CHAPITRE LV
J'ai traîné pour rentrer chez moi, je ne savais pas quoi faire, j'étais complètement au fond du trou et je me suis dit qu'il fallait que je me calme sinon j'allais m'écrouler en sanglots à la première question de Stéphane et s'il y a bien quelque chose dont je n'ai pas envie de parler c'est de ce qui s'est passé cet après midi.
'Ou plutôt, ce qui ne s'est pas passé !'
J'ai décidé d'aller au centre ville voir le magasin du passage Pommeraye dont Stéphane m'avait parlé pour me changer les idées. J'ai pris le tram et je suis descendu à Commerce. Je me suis arrêté devant le Gaumont pour regarder les films qui sont à l'affiche pour notre ciné de la semaine prochaine avec Thibaud et je n'ai rien vu parmi les nouveautés qui m'inspirait mais Skyfall passe toujours donc ça va. Je suis allé faire un tour à la FNAC, juste à côté et j'ai acheté un livre pour Sébastien, "La vérité sur l'affaire Harry Québert", il en parlait avec Stéphane l'autre fois et je me suis dit que ça lui ferait plaisir. J'ai trouvé le magasin dont parlait Stéphane à l'étage dans le passage Pommeraye. C'est vrai qu'il y avait de belles vestes mais c'est carrément hors de prix.

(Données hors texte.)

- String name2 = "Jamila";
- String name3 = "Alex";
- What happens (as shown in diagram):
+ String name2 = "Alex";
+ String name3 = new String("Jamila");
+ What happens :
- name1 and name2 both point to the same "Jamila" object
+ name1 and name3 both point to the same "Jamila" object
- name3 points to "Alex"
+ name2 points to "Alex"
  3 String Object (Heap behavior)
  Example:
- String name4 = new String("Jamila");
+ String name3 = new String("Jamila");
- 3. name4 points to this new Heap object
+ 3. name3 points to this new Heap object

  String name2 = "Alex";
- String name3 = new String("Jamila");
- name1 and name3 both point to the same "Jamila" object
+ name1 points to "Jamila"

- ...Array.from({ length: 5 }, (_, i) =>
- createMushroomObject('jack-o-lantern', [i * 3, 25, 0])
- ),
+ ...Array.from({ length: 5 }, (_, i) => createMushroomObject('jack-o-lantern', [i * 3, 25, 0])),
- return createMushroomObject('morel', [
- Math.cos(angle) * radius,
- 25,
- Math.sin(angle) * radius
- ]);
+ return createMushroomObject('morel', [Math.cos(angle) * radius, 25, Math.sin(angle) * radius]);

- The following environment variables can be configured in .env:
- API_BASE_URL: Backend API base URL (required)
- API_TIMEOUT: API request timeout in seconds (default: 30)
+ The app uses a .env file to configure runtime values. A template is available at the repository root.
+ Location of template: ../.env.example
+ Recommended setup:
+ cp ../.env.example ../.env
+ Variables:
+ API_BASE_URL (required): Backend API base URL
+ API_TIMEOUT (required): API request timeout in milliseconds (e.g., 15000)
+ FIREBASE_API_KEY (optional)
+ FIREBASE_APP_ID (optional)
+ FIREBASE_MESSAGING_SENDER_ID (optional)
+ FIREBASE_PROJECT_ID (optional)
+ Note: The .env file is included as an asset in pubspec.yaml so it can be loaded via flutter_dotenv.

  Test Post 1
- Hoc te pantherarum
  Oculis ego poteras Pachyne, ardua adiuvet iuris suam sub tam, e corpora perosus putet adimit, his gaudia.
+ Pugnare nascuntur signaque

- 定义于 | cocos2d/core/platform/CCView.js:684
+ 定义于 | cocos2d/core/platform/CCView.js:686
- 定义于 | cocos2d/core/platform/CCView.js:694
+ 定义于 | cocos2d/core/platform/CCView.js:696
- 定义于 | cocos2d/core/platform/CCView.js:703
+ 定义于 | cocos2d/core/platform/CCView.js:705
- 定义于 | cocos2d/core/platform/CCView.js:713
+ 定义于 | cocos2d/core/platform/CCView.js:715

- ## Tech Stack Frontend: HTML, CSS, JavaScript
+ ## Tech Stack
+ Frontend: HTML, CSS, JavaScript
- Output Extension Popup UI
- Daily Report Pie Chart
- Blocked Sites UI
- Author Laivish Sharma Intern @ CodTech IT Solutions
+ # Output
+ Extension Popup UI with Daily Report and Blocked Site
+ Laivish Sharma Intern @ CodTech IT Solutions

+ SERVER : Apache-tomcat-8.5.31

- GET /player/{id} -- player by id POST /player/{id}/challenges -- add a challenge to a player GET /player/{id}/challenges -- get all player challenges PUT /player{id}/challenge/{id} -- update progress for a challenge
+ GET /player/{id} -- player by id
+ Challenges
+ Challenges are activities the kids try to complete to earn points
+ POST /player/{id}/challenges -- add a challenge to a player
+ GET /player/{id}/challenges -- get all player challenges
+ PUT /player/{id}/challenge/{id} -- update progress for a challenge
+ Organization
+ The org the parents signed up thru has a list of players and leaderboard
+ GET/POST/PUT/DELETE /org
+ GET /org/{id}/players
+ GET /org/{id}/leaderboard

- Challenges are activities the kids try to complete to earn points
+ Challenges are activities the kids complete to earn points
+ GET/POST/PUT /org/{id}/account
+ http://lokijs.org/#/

'Il faudrait avoir gagné au Loto pour acheter quelque chose ici !'
Quand je suis rentré, je m'étais quand même un peu calmé. Enfin, j'avais surtout essayé de ne plus penser à ça tout en sachant au fond de moi qu'il faudrait bien y revenir un jour.
'Un jour oui, mais pas aujourd'hui !'
Bref, à l'instar de Monsieur Jourdain qui faisait de la prose sans le savoir, j'étais en passe de devenir un parfait procrastinateur sans en avoir conscience !
J'ai raconté à Stéphane que j'étais allé me balader en ville avec Bérangère et je lui ai dit en plaisantant qu'à bien y réfléchir, je préférais qu'on achète la maison plutôt qu'une veste en cuir dans ce magasin ! Quand Sébastien est arrivé je lui ai montré le livre que j'avais trouvé pour lui et ça lui a fait très plaisir.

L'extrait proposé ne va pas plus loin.